Tilemap internally stores tiles in a geometry buffer, which contains interleaved data for each vertex.

  • Position (in local space)
  • Texture coordinates
  • Texture frame of the tile
  • Animation parameters (specially encoded into a 32-bit 2-vector)
  • Texture index (into the tileset)

This buffer is mostly static and is lazily updated whenever the tiles are modified between rendering ticks. If the tilemap is left unchanged, the geometry is used directly from graphics memory.

Shader

The TileRenderer plugin holds the shared tilemap shader.

The vertex program decodes the animation parameters, calculates and passes the texture frame, texture coordinates, and texture index to the fragment program. The animation frame vector is passed as a uniform. 

Then, the fragment program samples the texel from the appropriate texture and outputs the pixel.

Textiles

@pixi/tilemap’s settings (which is discussed further on) contains a property called TEXTILE_UNITS. This is the number of tile base-texture that are “sewn” together when uploaded to the GPU. You can use this to increase the tileset limit per texture.

The “combined” texture is called a textile. The textile is divided into a 2-column table of square slots. Each slot is a square of size TEXTILE_DIMEN. Your tileset base-textures must be smaller than this dimension for the textile to work.

The following demonstration shows what a textile looks like when uploaded. The textile-tile dimension was set to 256 so that images aren’t spread out too far (it is 1024 by default). 

Settings

@pixi/tilemap exports a “settings” object that you should configure before a tilemap is created.

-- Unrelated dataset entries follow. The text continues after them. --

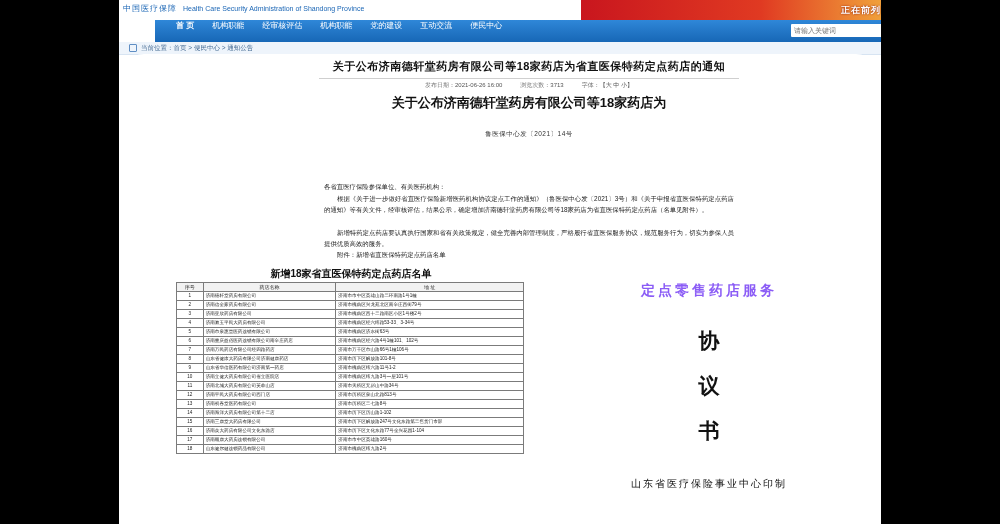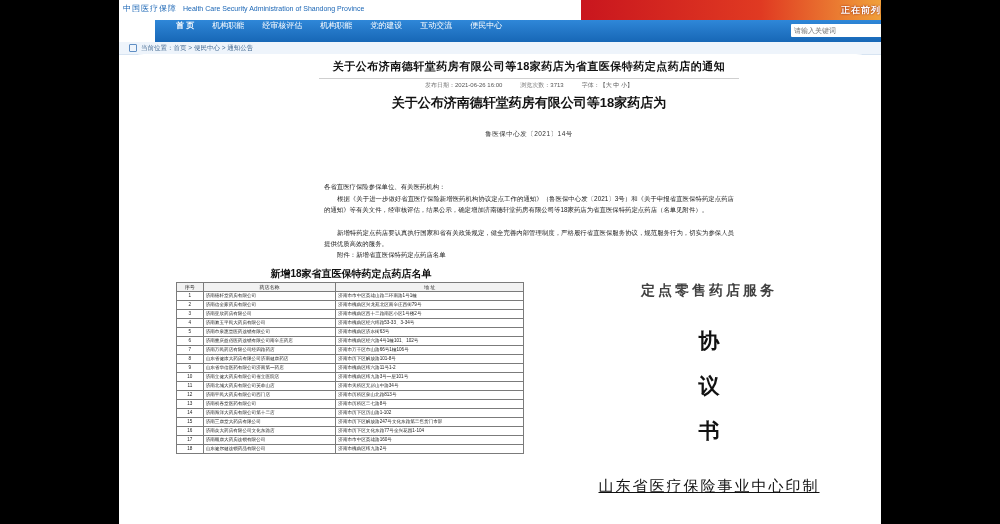"定点零售药店服务" .poster .t1 { color: #404040 -> #8b5cf6 }
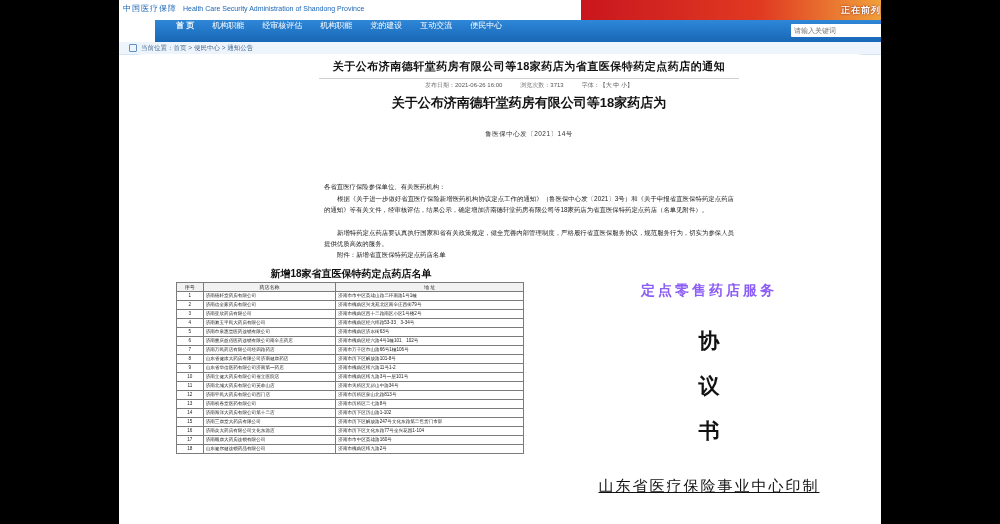"山东省医疗保险事业中心印制" .poster .t2 { font-size: 15px -> 10px; text-decoration: underline -> none }
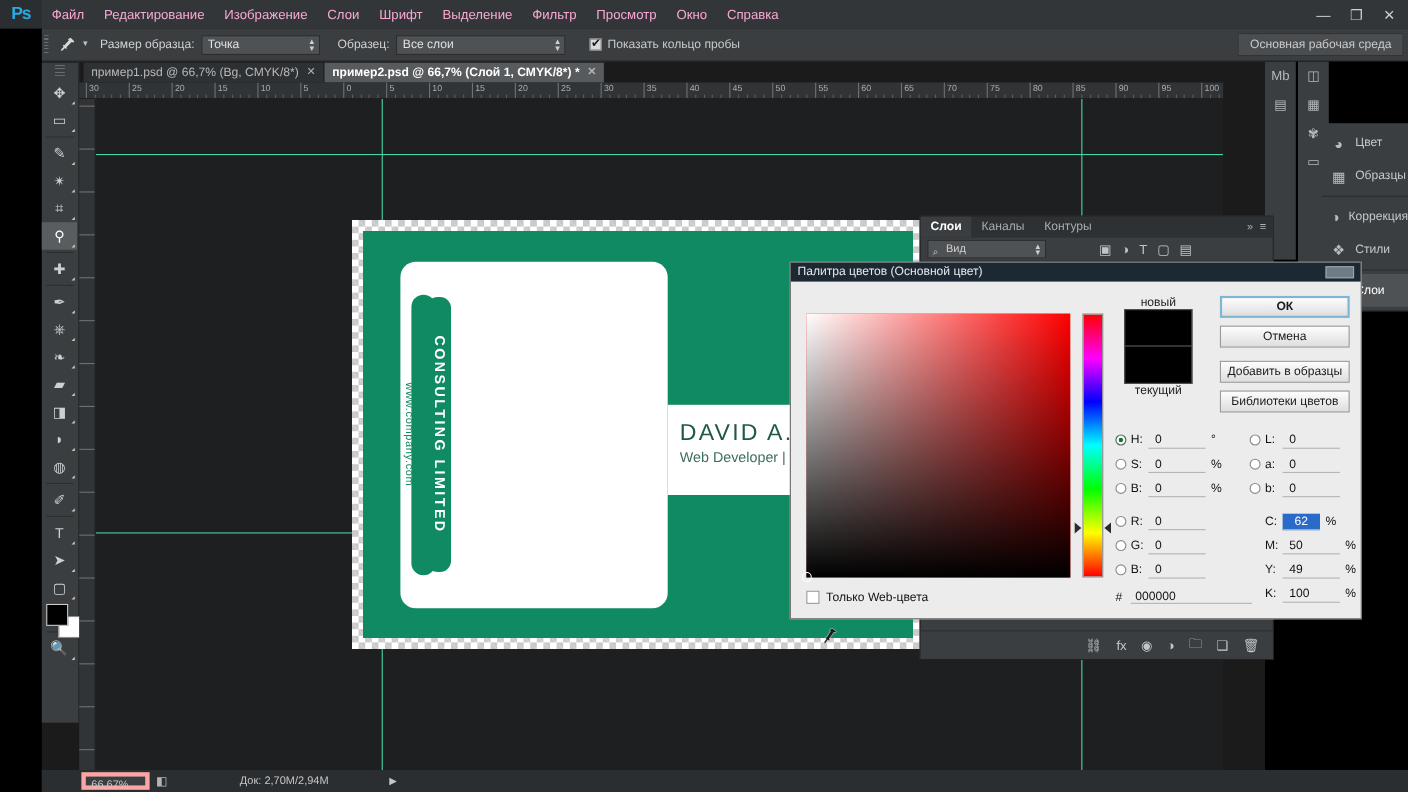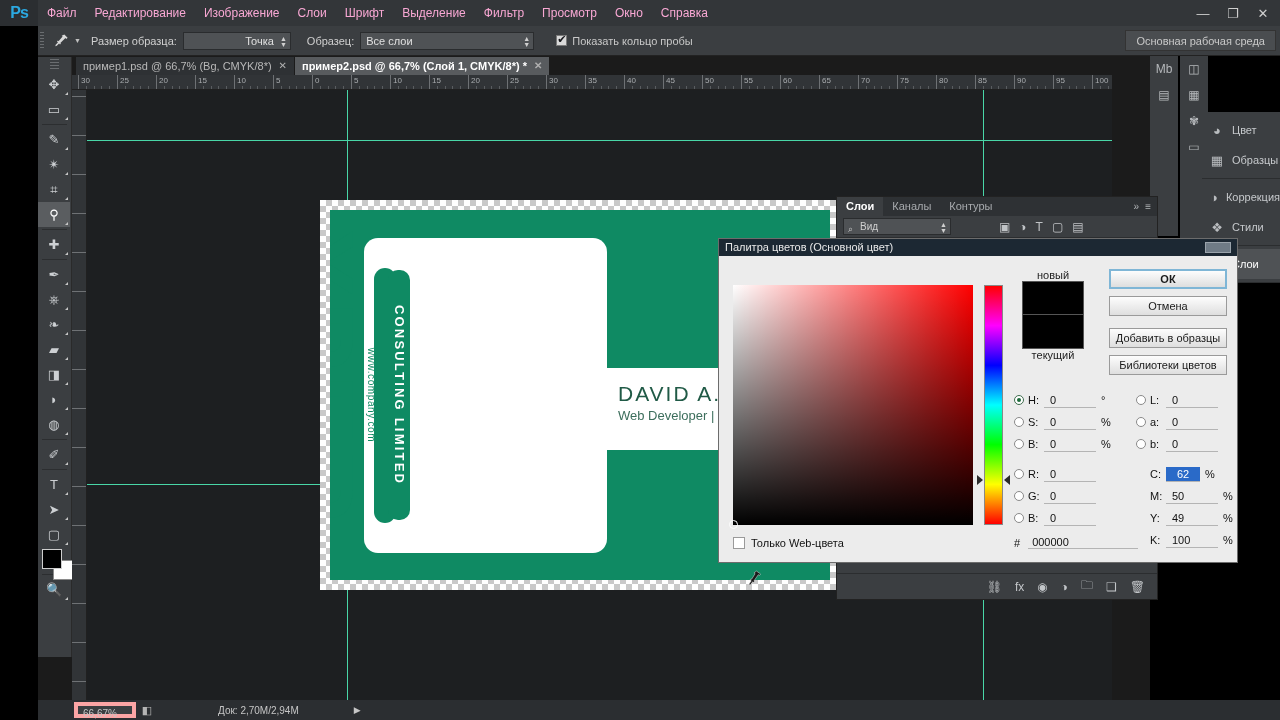"Точка" div.opt-select { text-align: right -> none }
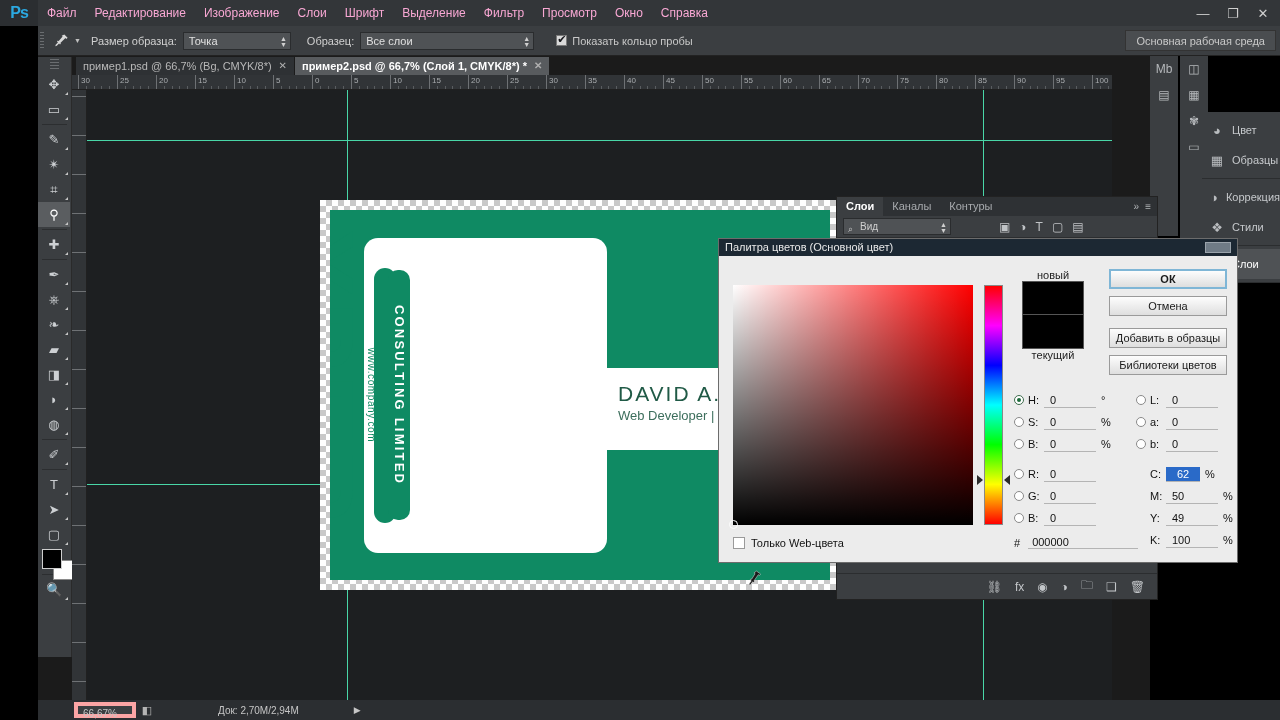"Все слои" div.opt-select { width: 174px -> 154px }
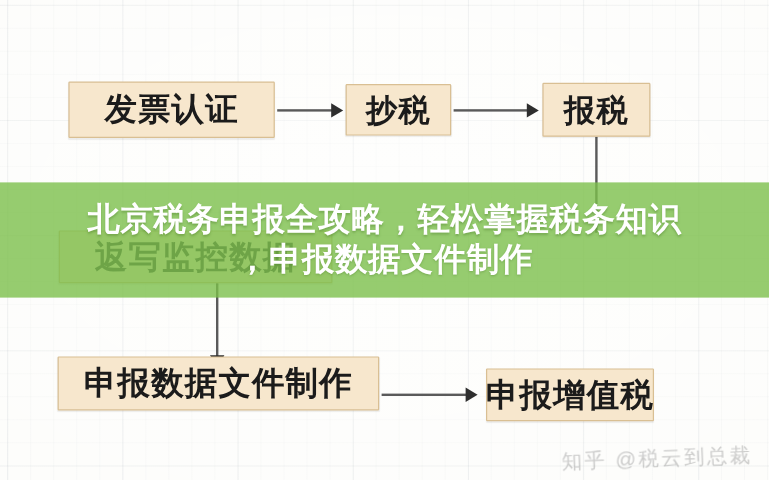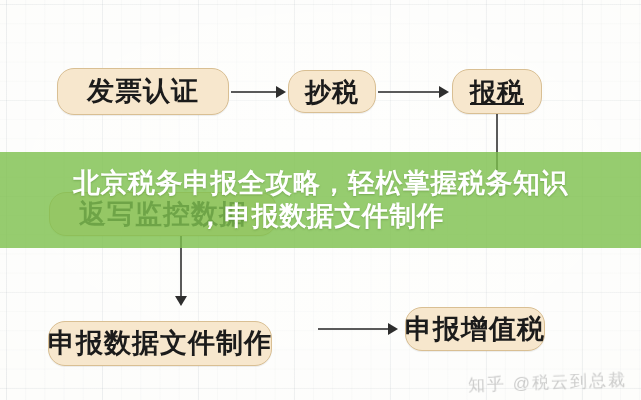"发票认证" .node { border-radius: 17px -> 1px }
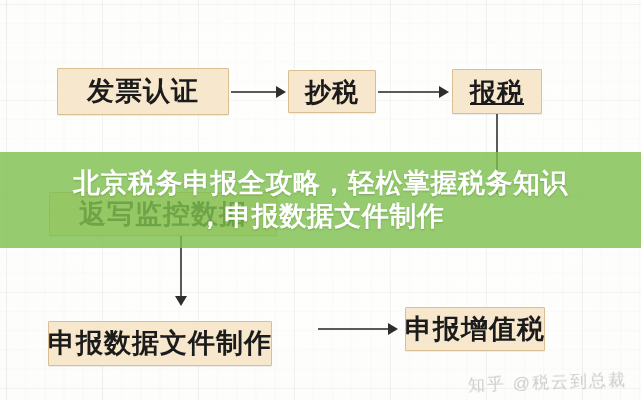"报税" #node-baoshui { text-decoration: underline -> none }
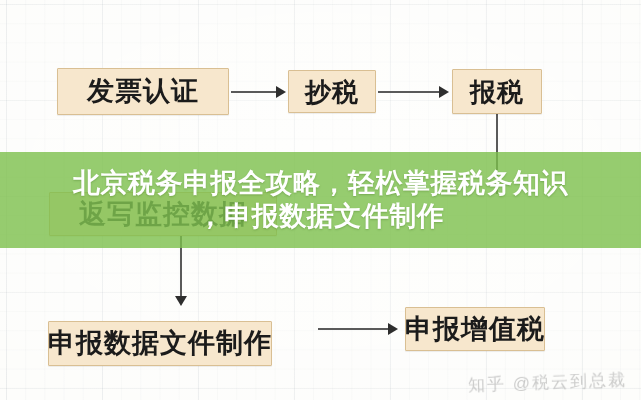"申报数据文件制作" #node-wenjian { top: 321px -> 297px; width: 224px -> 268px }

  • TEXTURES_PER_TILEMAP: This is the limit of tile base-textures kept in each layer tilemap of a composite. Once the last tilemap is filled to this limit, the next texture will go into a new tilemap.
  • TEXTILE_DIMEN, TEXTILE_UNITS: Used to configure textiles. If TEXTILE_UNITS is set to 1 (the default), textiles are not used.
  • TEXTILE_SCALE_MODE: Used to set the scaling mode of the resulting textile textures.
  • use32bitIndex: This option enables tilemaps’ rendering with more than 16K tiles (64K vertices).
  • DO_CLEAR: This configures whether textile slots are cleared before the tile textures are uploaded. You can disable this if tile textures “fully” cover TEXTILE_DIMEN and leave no space for a garbage background to develop.

Canvas support

@pixi/tilemap has a canvas fallback, although it is significantly slower. In the future, I might spin out a @pixi/canvas-tilemap to make this fallback optional.